- The coat of arms of the counts of Rosenborg.
- Creation date: 5 February 1914 (first creation); 27 February 1971 (last creation);
- Created by: Christian IX; Christian X; Frederik IX;
- First holder: Prince Aage, Count of Rosenborg
- Status: Extant

= Count of Rosenborg =

Danish noble title

Count of Rosenborg (Greve af Rosenborg) is a Danish hereditary title of nobility granted by the monarchs of Denmark to some men formerly titled as princes of Denmark and their descendants.

Traditionally, the title has been conferred to male princes who married morganatically, and thus could not obtain a consent for marriage by the sovereign, which consequently resulted in the forfeiture of their dynastic rights, including succession to the Danish throne, royal styles and princely titulature.
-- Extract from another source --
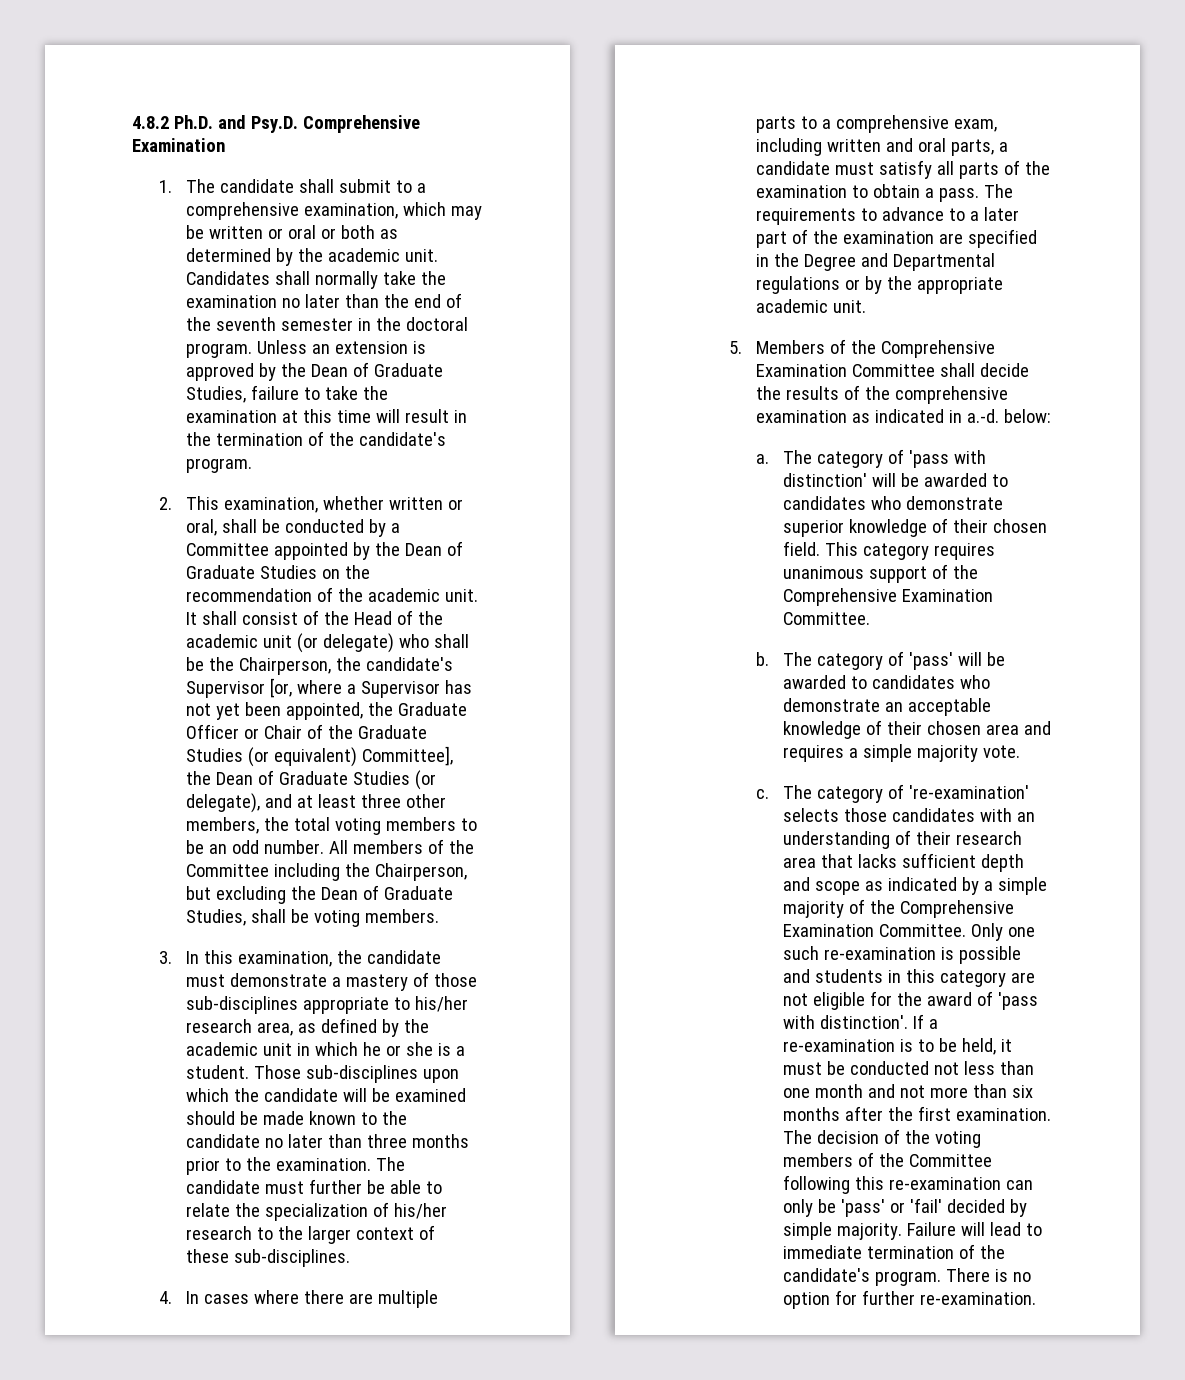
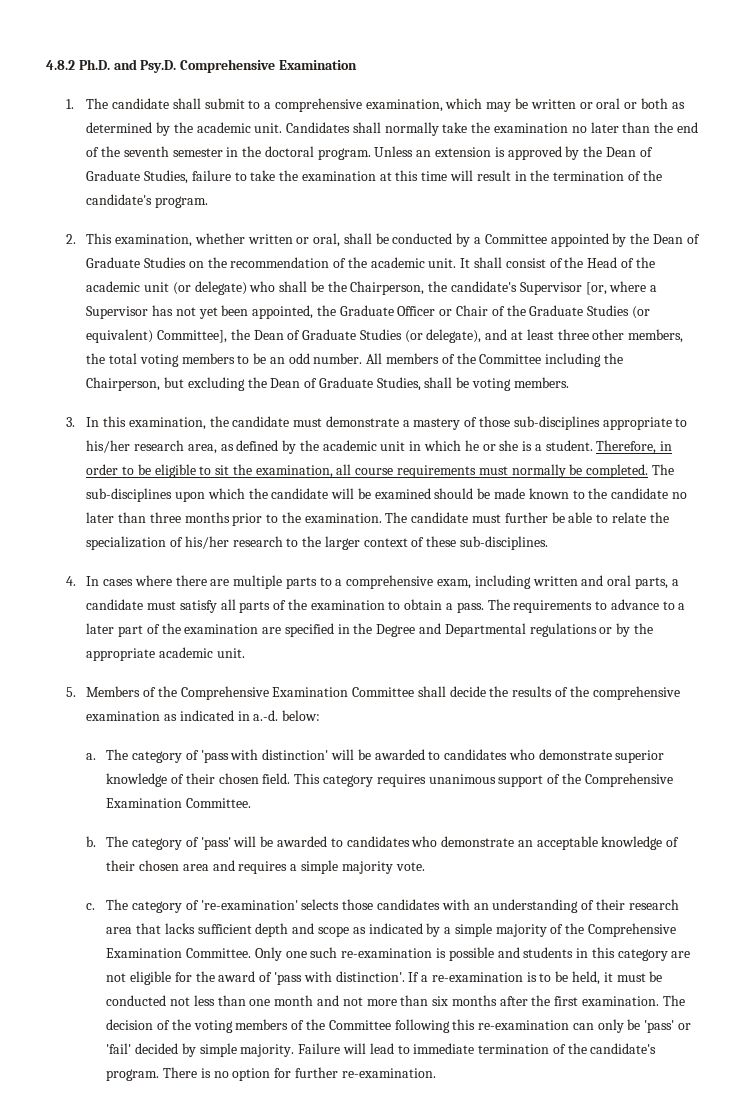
- Those sub-disciplines upon which the candidate will be examined should be made known to the candidate no later than three months prior to the examination.
+ Therefore, in order to be eligible to sit the examination, all course requirements must normally be completed. The sub-disciplines upon which the candidate will be examined should be made known to the candidate no later than three months prior to the examination.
The comital title refers to Rosenborg Castle in Copenhagen.

During the 20th century several lines with the title and name Count of Rosenborg were separated from the Danish royal family. There are seven lines of the Counts of Rosenborg, the first of which became extinct on the male side in 1995. The title was first given to Prince Valdemar's son Prince Aage in 1914, after he morganatically eloped with Matilda Calvi, daughter of Count Carlo Giorgio di Bergolo. Most recently, Hereditary Prince Knud's two sons, Prince Ingolf and Prince Christian, received the title in 1967 and 1971, respectively.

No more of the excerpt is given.